As an example of how IT managers should be thinking, Sundby points to the approach of Hitachi Data Systems. "HDS has evolved an approach to storage economics based on some hundreds of TCO and ROI analysis studies that it has conducted with high-end storage customers around the world.

"[This approach] allows stakeholders to consider the financial benefits of a multi-tiered, thinly provisioned and virtualised storage architecture, which hitherto would have been a significant undertaking for some users."

David Merrill, chief storage economist at HDS, says the key objective is to measure...

...the real cost of storage, and "the simplest metric is unit cost per terabyte-year".

"You need to find your own sweet spot for price, performance and capacity", he says. "Each technology has a sweet spot, virtualisation, thin provisioning, deduping. And the determination of that is to do with age of the business, the application, geography and so on."

Carbon footprint
As an example, Merrill cites one very large software company that was interested in metric tonnes per terabyte. "What they cared about was their carbon footprint", he says.

He applies the econometric approach to the question of whether organisations should consider SSDs. "The best metric for SSDs is price per I/O operations, per second, per TB. It's better on physical disks but the gap is closing. But I wouldn't recommend SSDs to a web-hosting company or those doing credit-card processing, for example."

Sundby sees increasing pressure to adopt this approach, driven by increasing scrutiny of energy costs, excess capacity lost to Raid parity data, overprovisioning, and white space in databases, and as operating expenditure becomes an increasing proportion of the TCO.

However, there are some technologies that can act as a virtual Band-Aid, according to Merrill. Among them is deduplication of backup data, which saves shared data only once. For example, if you are backing up 100 PCs running Windows, your backups have 100 copies of exactly the same code. Deduping means only one copy is saved to disk.

Deduplication pitfalls
This approach is claimed by some to be capable of up to 500:1 compression, although others are more conservative: "There are, of course, some pitfalls [to deduping] but there are huge cost and space benefits to be had," says Peter Williams of Bloor Research. Williams reckons some of the wilder space-saving claims may be true, but depend on the methodology you use.

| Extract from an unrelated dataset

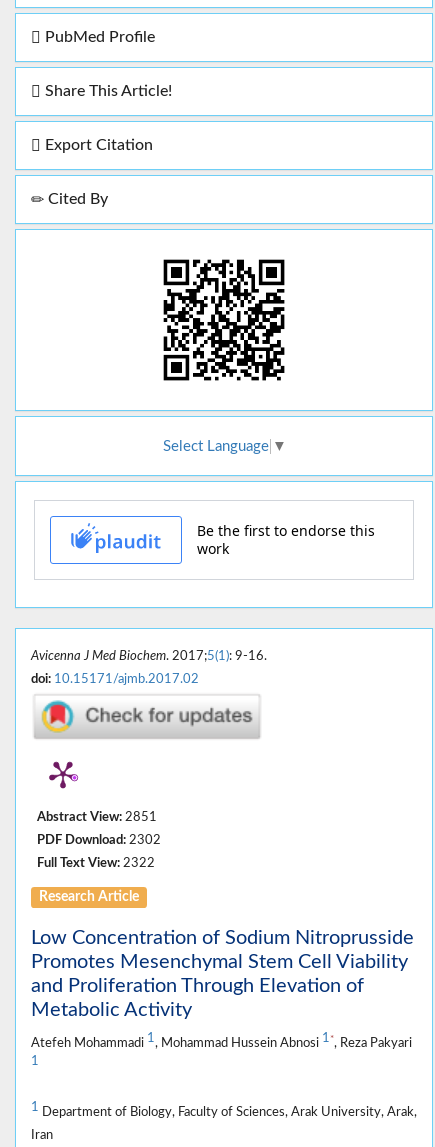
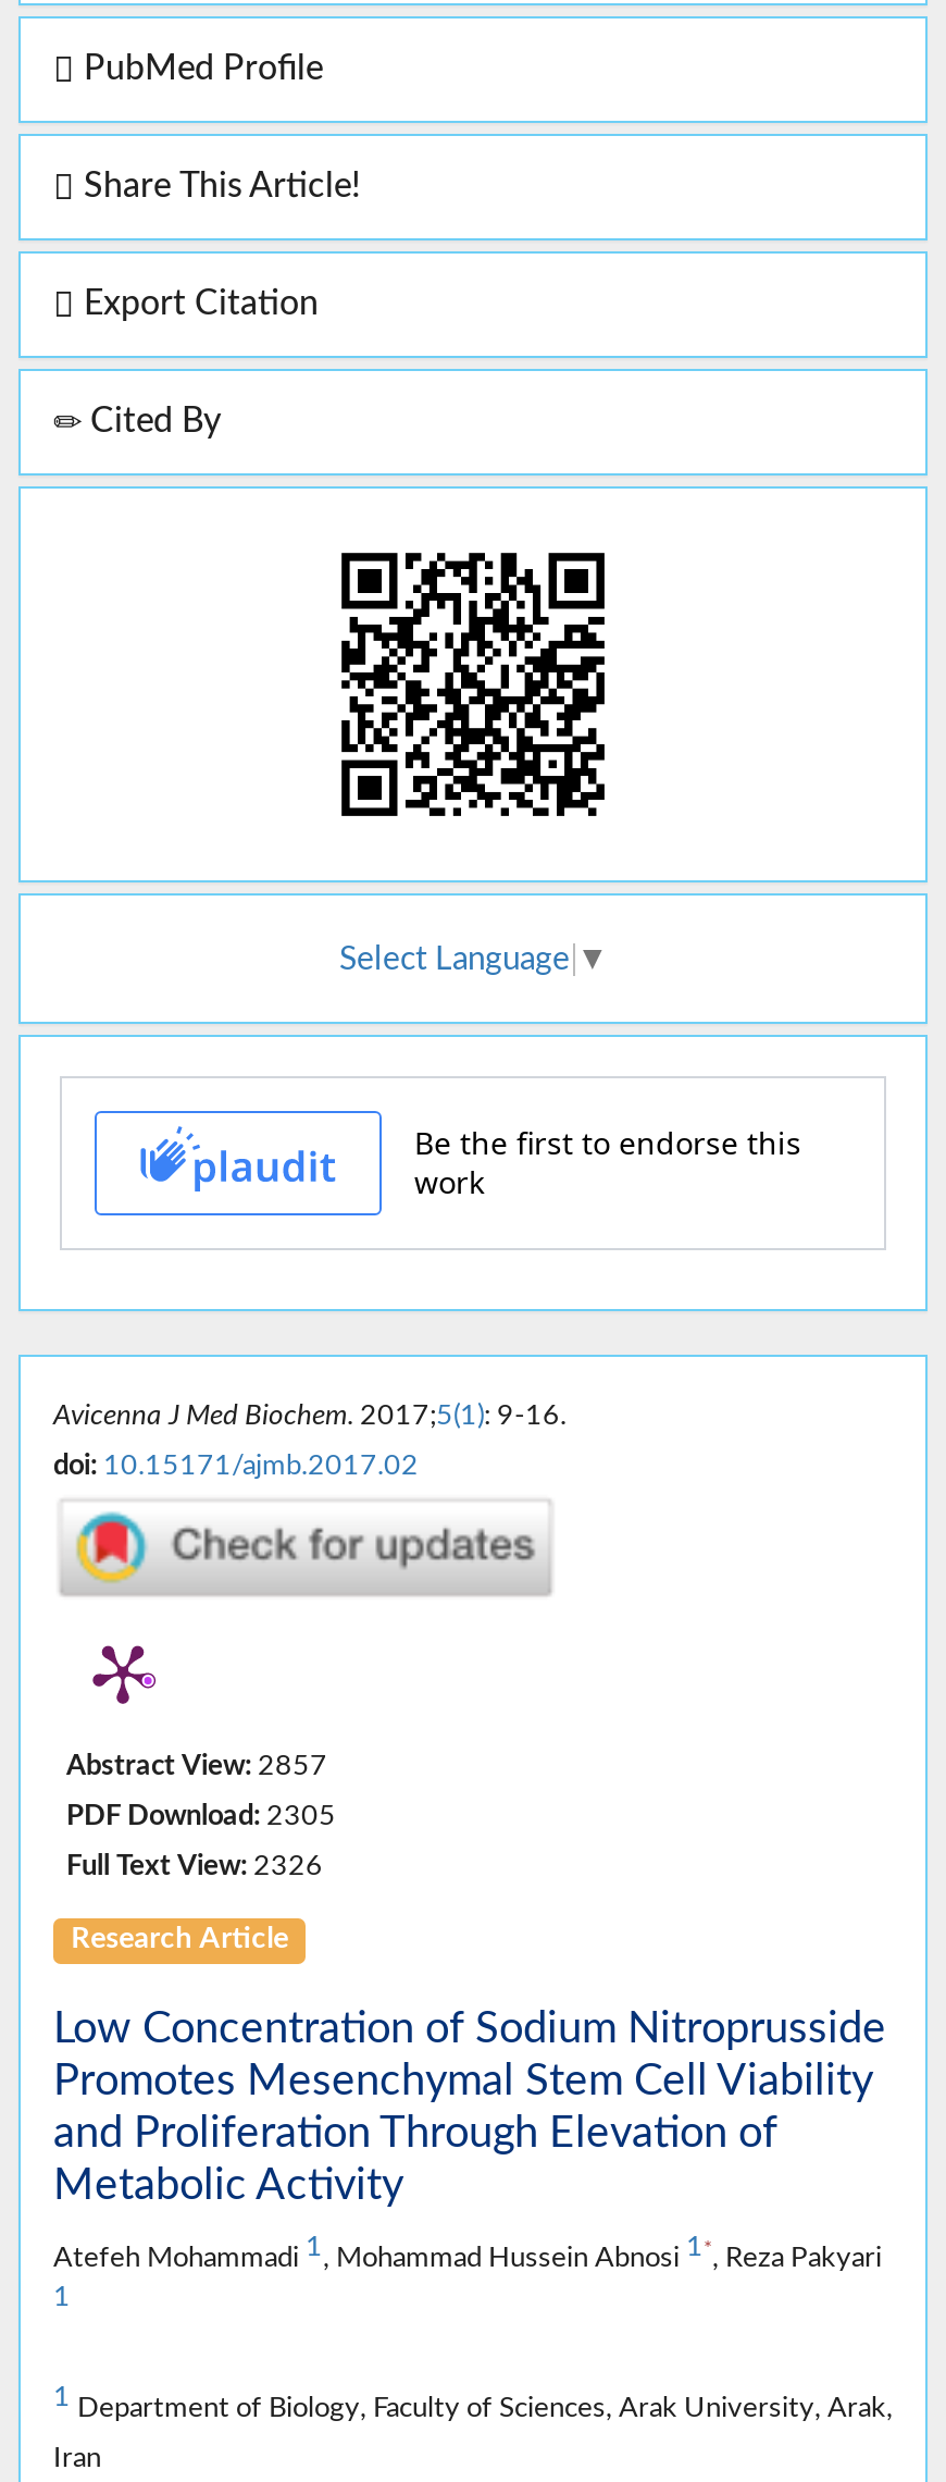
[37,811,157,823] Abstract View: 2851 -> [66,1753,327,1779] Abstract View: 2857
[37,834,161,846] PDF Download: 2302 -> [66,1803,336,1829] PDF Download: 2305
[37,857,155,869] Full Text View: 2322 -> [66,1853,323,1879] Full Text View: 2326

Similarly, reclaiming white space in databases can result in a 40 percent capacity clawback in big systems, according to Merrill.

But he says the big win is success in changing consumer behaviour. Rather than buying more storage, IT managers need to ensure that users are asked if they really need more storage, and to introduce a charge-back system that covers all the costs of additional storage, not just the price of a hard disk.